The Adelaide Symphony Orchestra has revealed Floods of Fire, a series of collaborative compositions that tell the stories of numerous South Australian communities, their environment and the impacts of climate change.
Floods of Fire is in many ways an unusual project for an arts organisation to undertake, not least that the actual performance outcomes are arguably less important than the devising process. The orchestra’s Managing Director, Vincent Ciccarello, said that the process was important to allow South Australians to come to terms with the devastating fires and then floods of 2019/2020. Through a process of storytelling and cultural exchange, the community was able to start to process those traumatic events by sharing stories of creation, destruction and re-creation.
“The project reflects everything a modern day orchestra should be in 2021, accessible for all in the whole community, enabling the community to connect with and learn from other cultures in the development of new music for the orchestra,” says Ciccarello.
Floods of Fire was developed over the course of 12 months with an extraordinary range of South Australian organisations, including Nexus Arts, Tutti Arts, Brink Productions, Open Music Academy and Elder Conservatorium, and musicians from a vast spectrum of cultural backgrounds and artforms, including Noriko Tadano, Nancy Bates, Farhan Shah, Iran Sanadzadeh, Alain Volodze, Lazaro Numa, Zuhir Naji, Maryam Rahmani, Bortier Okoe, David Dai and Robert Thomas.

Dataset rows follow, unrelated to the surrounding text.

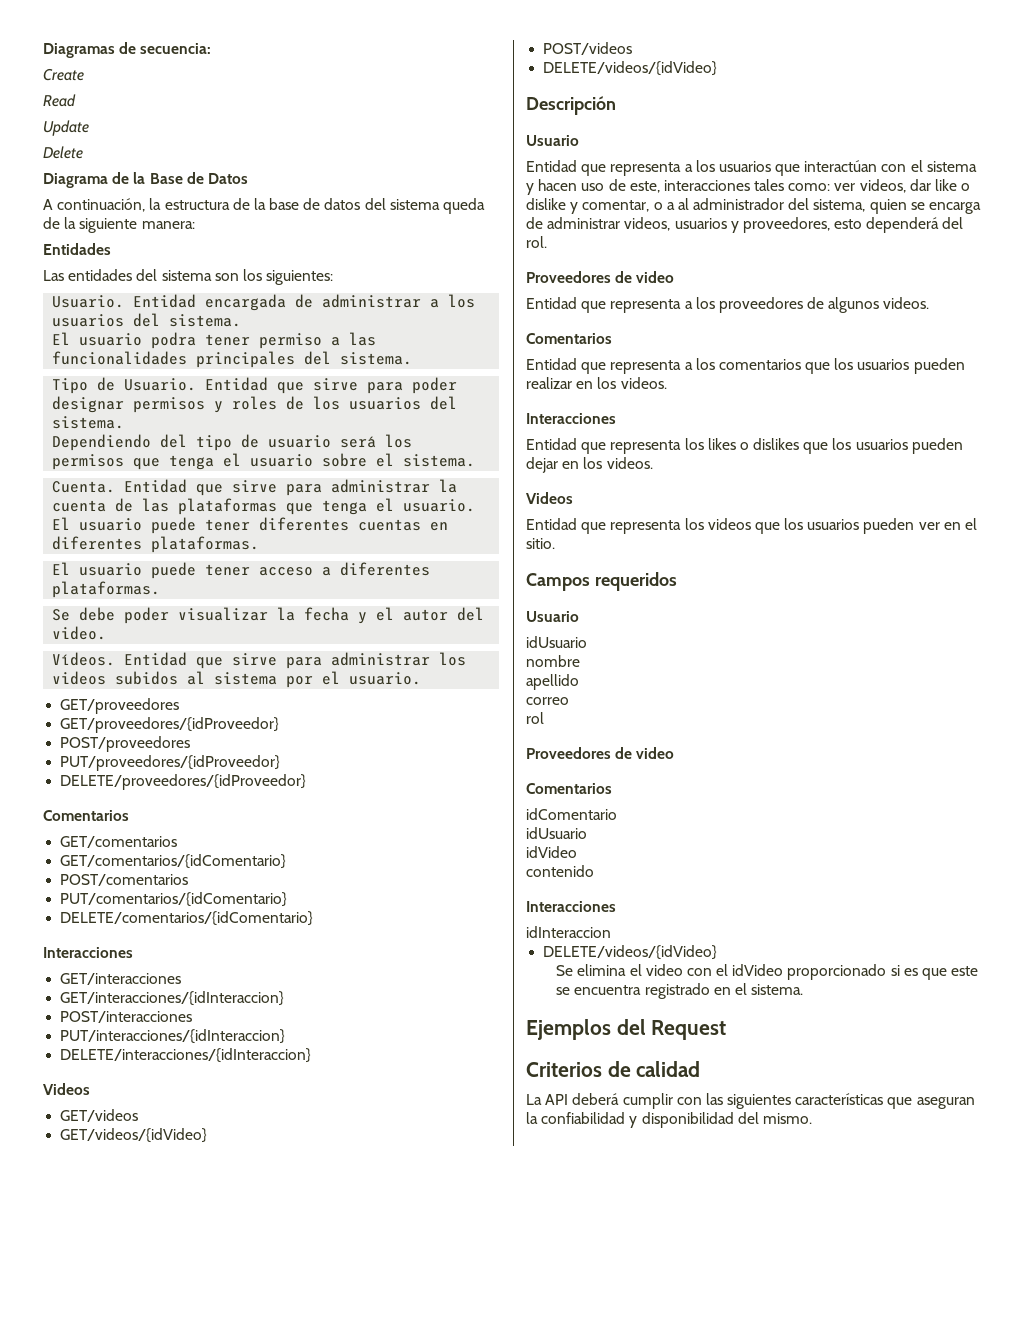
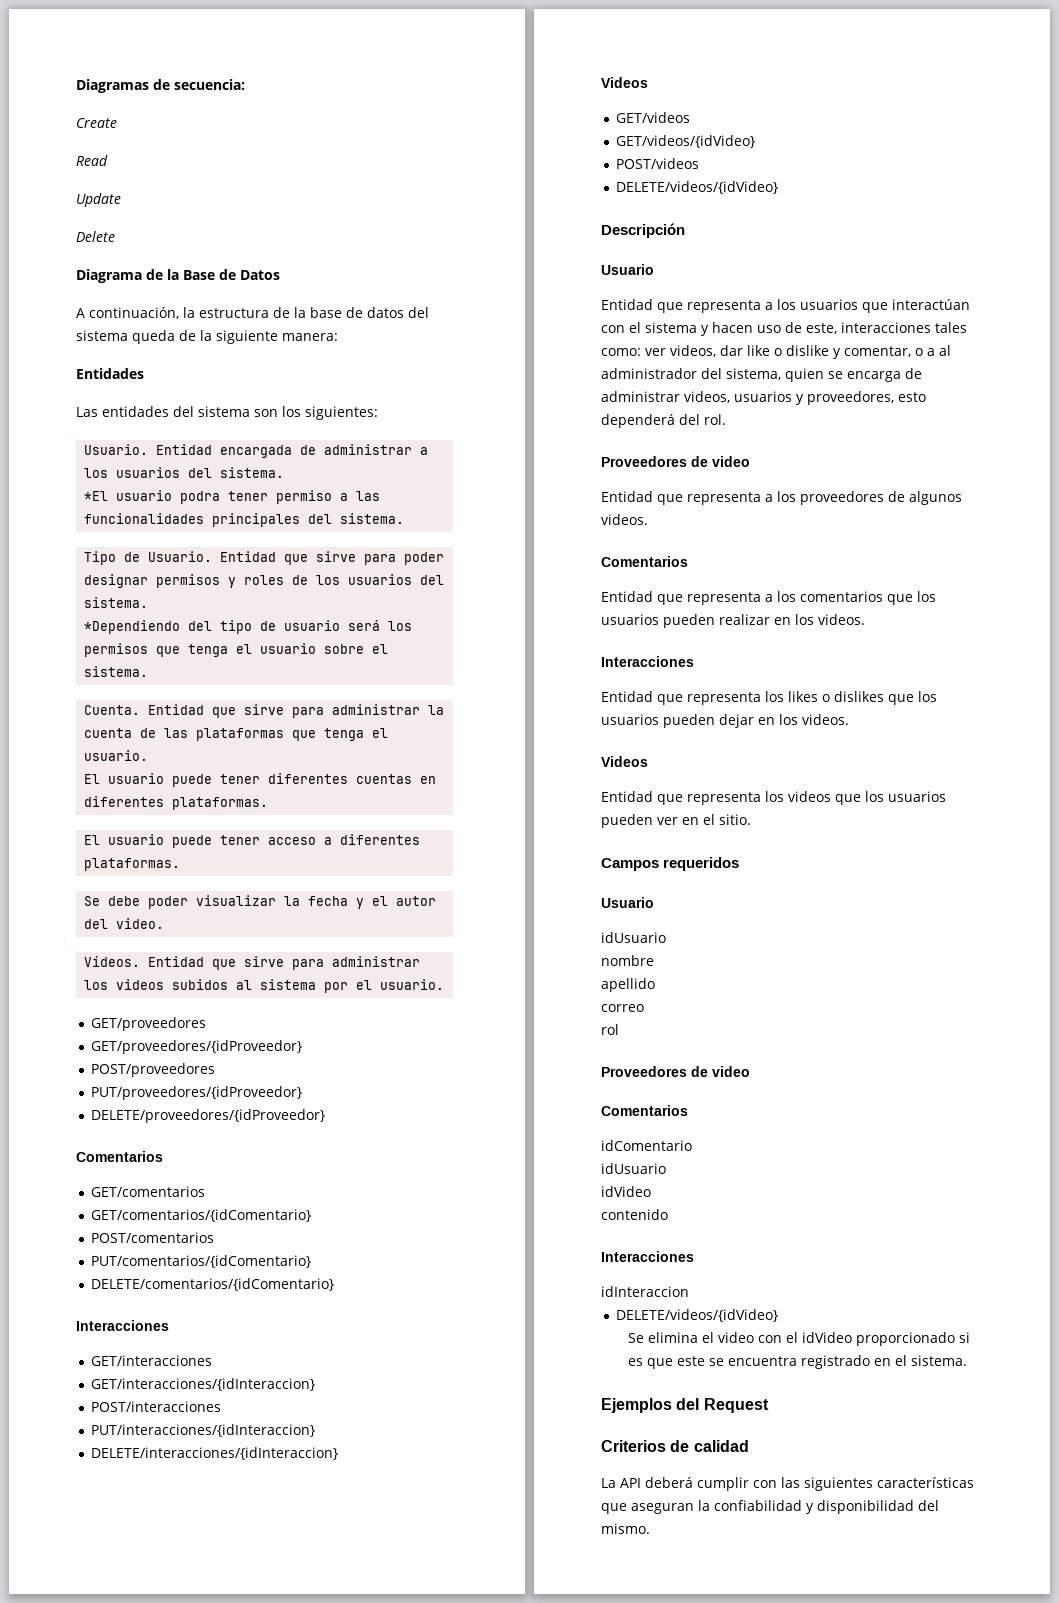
[52,332,71,345] El -> [84,491,109,501] *El
[52,434,152,451] Dependiendo -> [84,620,181,634] *Dependiendo

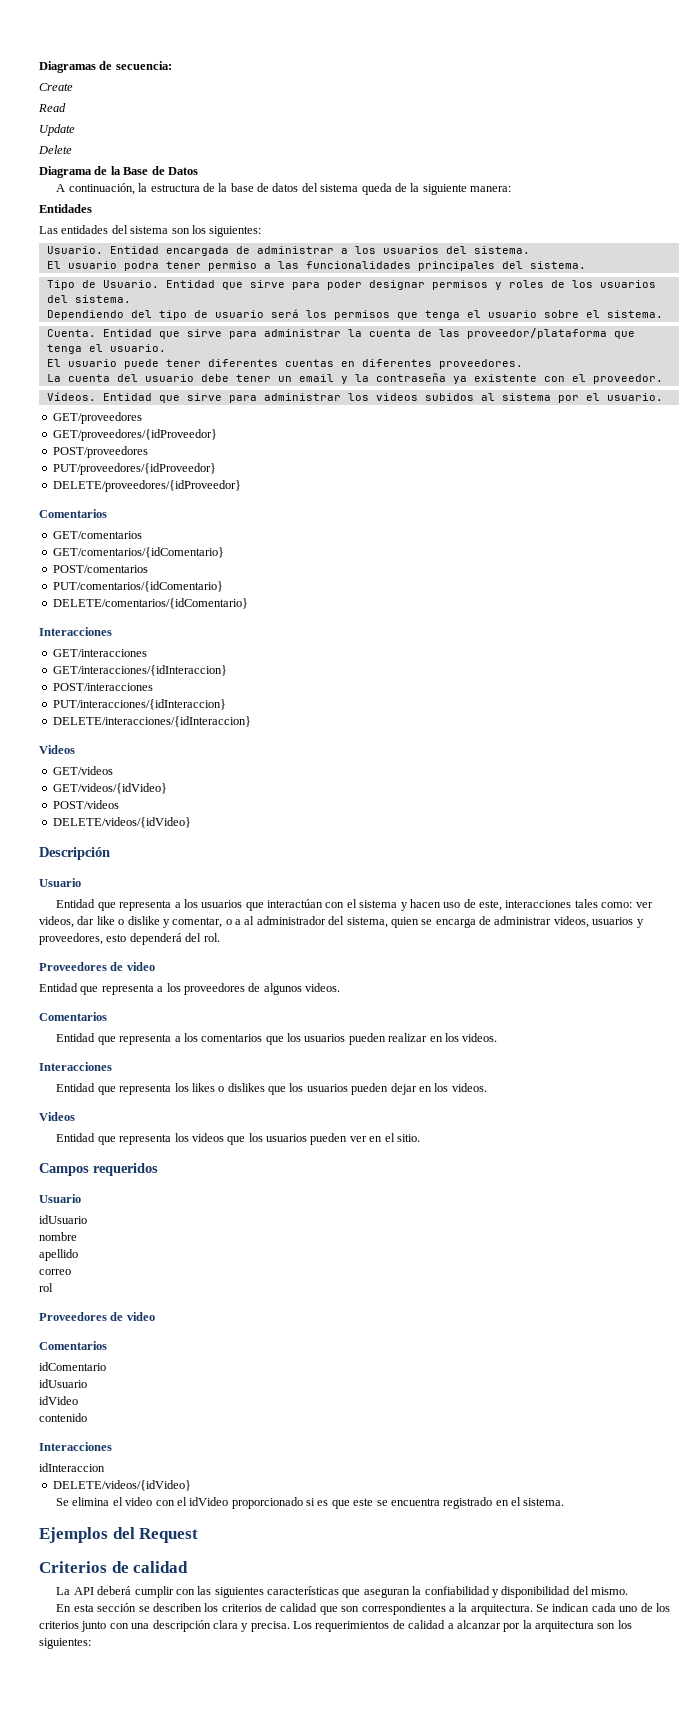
[84,491,109,501] *El -> [46,261,61,269] El
[84,620,181,634] *Dependiendo -> [46,310,124,320] Dependiendo
[196,728,285,741] plataformas -> [466,328,607,339] proveedor/plataforma
[172,797,269,810] [84,834,421,848] [84,858,181,871] [84,895,437,909] [84,918,165,929] plataformas. // El usuario puede tener acceso a diferentes plataformas. // Se debe poder visualizar la fecha y el autor del video. -> [438,359,523,369] [46,373,663,384] proveedores. // La cuenta del usuario debe tener un email y la contraseña ya existente con el proveedor.
(650, 1528) none -> [56,1603,670,1615] [39,1620,632,1632] [39,1638,91,1649] // En esta sección se describen los criterios de calidad que son correspondientes a la arquitectura. Se indican cada uno de los criterios junto con una descripción clara y precisa. Los requerimientos de calidad a alcanzar por la arquitectura son los siguientes:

These organisation and individuals were joined by composers Julian Ferraretto, Hilary Kleinig, Adam Page, Luke Harold, Grayson Rotumah, Jakub Jankowski, Zhao Liang and Belinda Gehlert, with the music tied together by conductor Luke Dollman and the project as a whole guided and facilitated by Chris Drummond, Artistic Director of Brink Productions, an Adelaide theatre company that specialises in ensemble development, making him the ideal person to keep an eye on how all these myriad stories intersected with the process of collaborative composition.
Initially all these disparate groups were assembled for one all-in session, before being split up into smaller groups to explore different aspects of floods and fire. Drummond says that first session has set the tone for the remainder of the project.
“Over three hours an extraordinary musical conversation unfurled between this community of artists representing many cultures and backgrounds, all exploring personal responses to their different encounters with floods or fire.”
“Dr Jared Thomas from the SA Museum spoke of the First Nations dreaming stories that shaped the lands on which we exist. It was a powerful and unifying start to the project and has sustained and nourished all the participants as they have gone on to work in smaller separate groups over the ensuing months.”
Musician Farhan Shah’s description of the workshop group he was in goes some way to demonstrating the unique mix of cultures and artforms present, including, “a Pakistani Sufi Chanting composer vocalist, a flamenco guitarist/composer, a young innovative Iranian female musician with a unique manually digital sound box instrument all working with acclaimed lead composer/musician Julian Ferraretto,” he recalled.
Audiences will get their first taste of the project at the ASO’s Festival of Orchestra (FOFO) in November. Singaporean-Chinese composer Zhao Liang’s work is a suite of five pieces, crafted alongside composer Belinda Gehlert, that tell the tale of the phoenix, and will be performed as part of the Festival’s family program. Elsewhere at FOFO, Grayson Rotumah and Luke Harold’s piece will be performed on the main stage along with Julian Ferraretto’s piece, co-written with the Open Academy and students from Carlton School Port Augusta, before a 200-person performance of Orff’s Carmina Burana.
After that, future performance plans are uncertain, save that 2022 is being targeted for a performance of the complete work/s. But it is clear from hearing people talk about the workshop process that much of the project’s overarching goals have already been achieved.
“Music is a great art form for telling stories,” says ASO Associate Principal Trumpet Martin Phillipson. “One of our primary objectives in the orchestra is to connect with community. Community really needs music for healing it needs music to tell stories it needs music to connect again. People need music now like never before.”
Phillipson was one of the thousands that fled Mallacoota as ravaging bushfires hit Gippsland in January 2020 burning more than 200,000 hectares. He vividly remembers the experience as harrowing, saying, “the fire front was approaching and we decided to evacuate we got out through smoke but it was very scary. We left everything behind and lost everything we left.”
Phillipson described the Floods of Fire community workshops as “a humbling experience”.